WHAT THE TASK REQUIRES: Search the records below for the line containing "- Sally King steps down". Output that line and all later lines exactly; output nothing else.
:: EXTRACTED MATERIAL
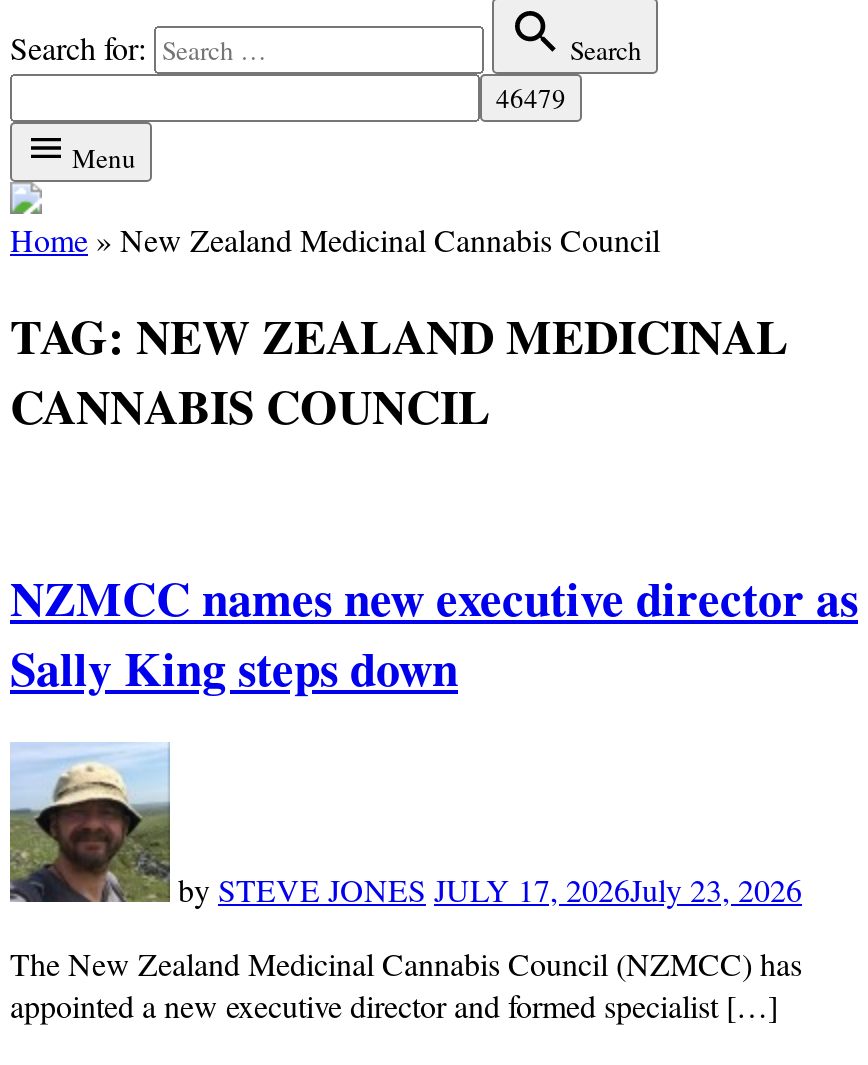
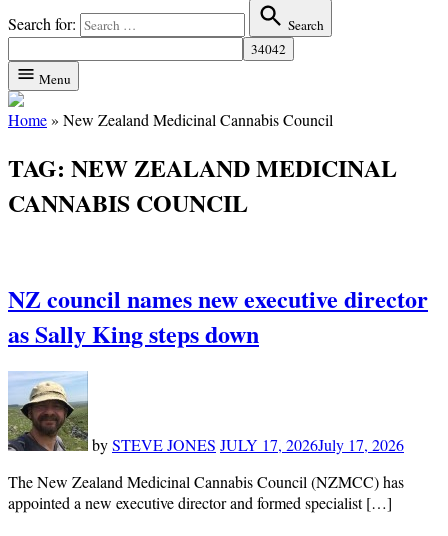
- NZMCC names new executive director as
- Sally King steps down
+ NZ council names new executive director
+ as Sally King steps down

- by STEVE JONES JULY 17, 2026July 23, 2026
+ by STEVE JONES JULY 17, 2026July 17, 2026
::::
ANSWER TO THE EXERCISE:
- Sally King steps down
+ NZ council names new executive director
+ as Sally King steps down

- by STEVE JONES JULY 17, 2026July 23, 2026
+ by STEVE JONES JULY 17, 2026July 17, 2026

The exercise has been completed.